Just to elaborate, this isn’t a streaming situation, where video is sent out to countless audience members. This is a full I/O setup with a virtual audience, using Dante Virtual Soundcard (DVS) to give production teams the ability to mix in spectator audio to make a show that fits their needs. 

“We have the ability to mix down the entire audience — so you can have a thousand folks mixed down, something no other platform can do,” Gazzillo said. And they can also select out 15 solo mix minuses for individual control. 

The flexibility is key, according to Liam O’Hanlon, Video Systems Engineer with Quince. Particularly as the remote audience keeps growing, along with the need to bring in remote hosts and guests from all over the world. When both the crowd and the talent are remote, it’s a lot. “Now we’re dealing with so much more, even on a traditional show,” he said. “You have all these mix/minuses that you’re dealing with that you didn’t previously have to. What used to be a pair of XLR cables and no big deal, now it’s a dozen feeds or more. Which is why it’s just so much easier to just have everything on Dante.” 

And of course that’s all fully virtualized via Dante, which has been a huge help from an operations standpoint. “One of the ways we’ve been able to get thousands of fans in a room is by relying heavily on virtualized environments, using virtual instances of Windows to be able to scale our on-site I/O as we scale our cloud ingest” Gazzillo explained. “And when you have a virtual device you lose so much hardware connectivity. But Dante allows us to actually get the I/O we need on these discrete virtual machines.”

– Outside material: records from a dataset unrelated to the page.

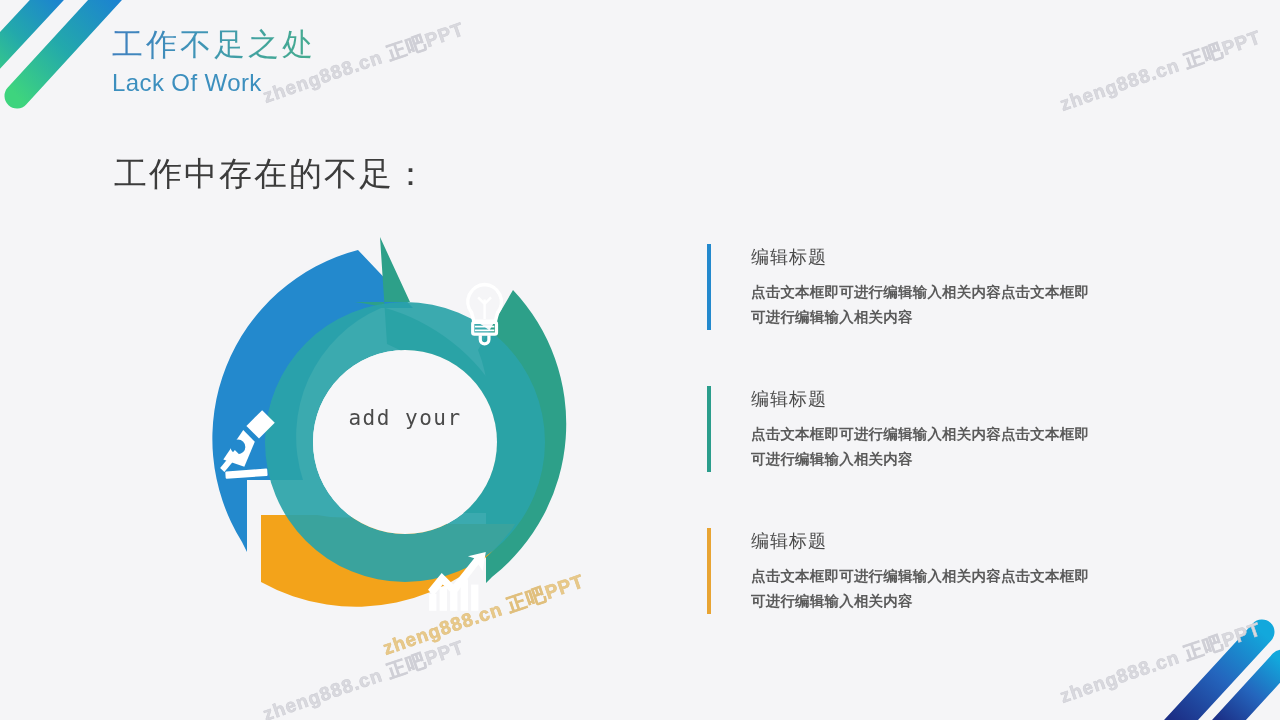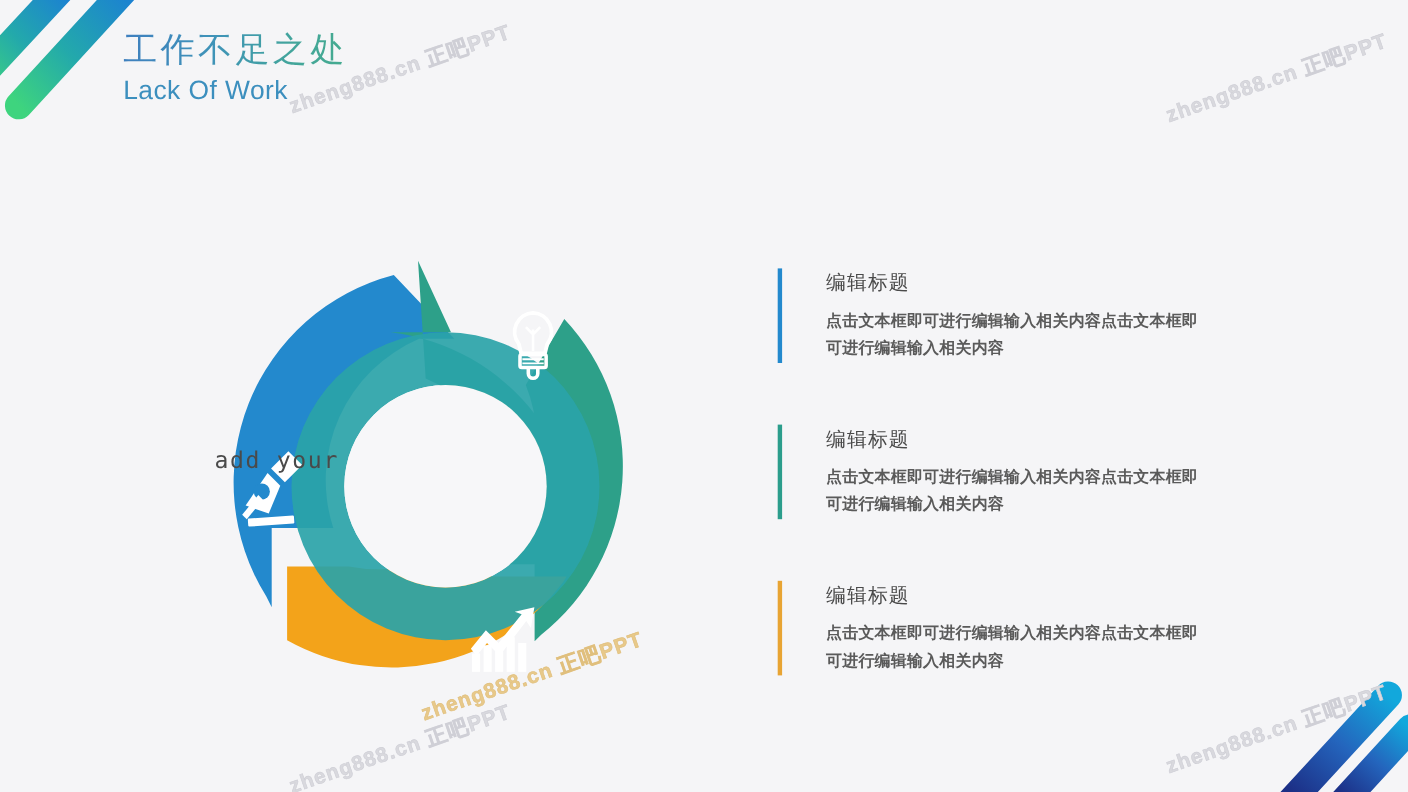--- a/index.html
+++ b/index.html
@@ -73,21 +73,21 @@
     top: 232px;
     width: 420px;
     height: 425px;
   }
   .diagram svg { display: block; width: 100%; height: 100%; }
 
   .center-text {
     position: absolute;
     left: 0; right: 0;
     top: 172px;
-    text-align: left;
+    text-align: center;
     font-family: "DejaVu Sans Mono", "Liberation Mono", monospace;
     font-size: 21px;
     line-height: 1.42;
     letter-spacing: 1.5px;
     color: #4a4a4a;
     pointer-events: none;
   }
 
   
   .content-list {
@@ -168,20 +168,21 @@
         <line x1="17" y1="96" x2="116" y2="-12"></line>
       </g>
     </svg>
   </div>
 
   <div class="header">
     <div class="header-title">工作不足之处</div>
     <div class="header-subtitle">Lack Of Work</div>
   </div>
 
+  <div class="section-heading">工作中存在的不足：</div>
 
   <div class="diagram">
     <svg viewBox="0 0 420 425" xmlns="http://www.w3.org/2000/svg">
 
       <path fill="#2389cd" d="M 163,18
                A 195,195 0 0 0 47,310
                L 52,320
                L 52,248
                L 108,248
                A 140,140 0 0 1 186,76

Even better, the setup has those two key features everyone’s looking for now: flexibility and scalability. Which is a good thing, because virtual audiences are just getting bigger, and they’ll be a big part of revenue generation from here onward.

“There’s been so much more audience and fan interaction now, it’s going to be hard to take it away from fans and audiences,” Gazzillo said. “What is interesting post-Covid is that it’s a different kind of scale. When you think about Dante’s professional products for live events, we went from trying to fill one big room with audio, video and lighting systems to now, when we’re talking about connecting a lot of people, places and devices. I mean, it’s a no brainer, whether it’s Esports or virtual audience, it’s the same solution, and we’re connecting a lot more pieces.” 

So get ready to expand your fanbase, this technology is drawing a crowd.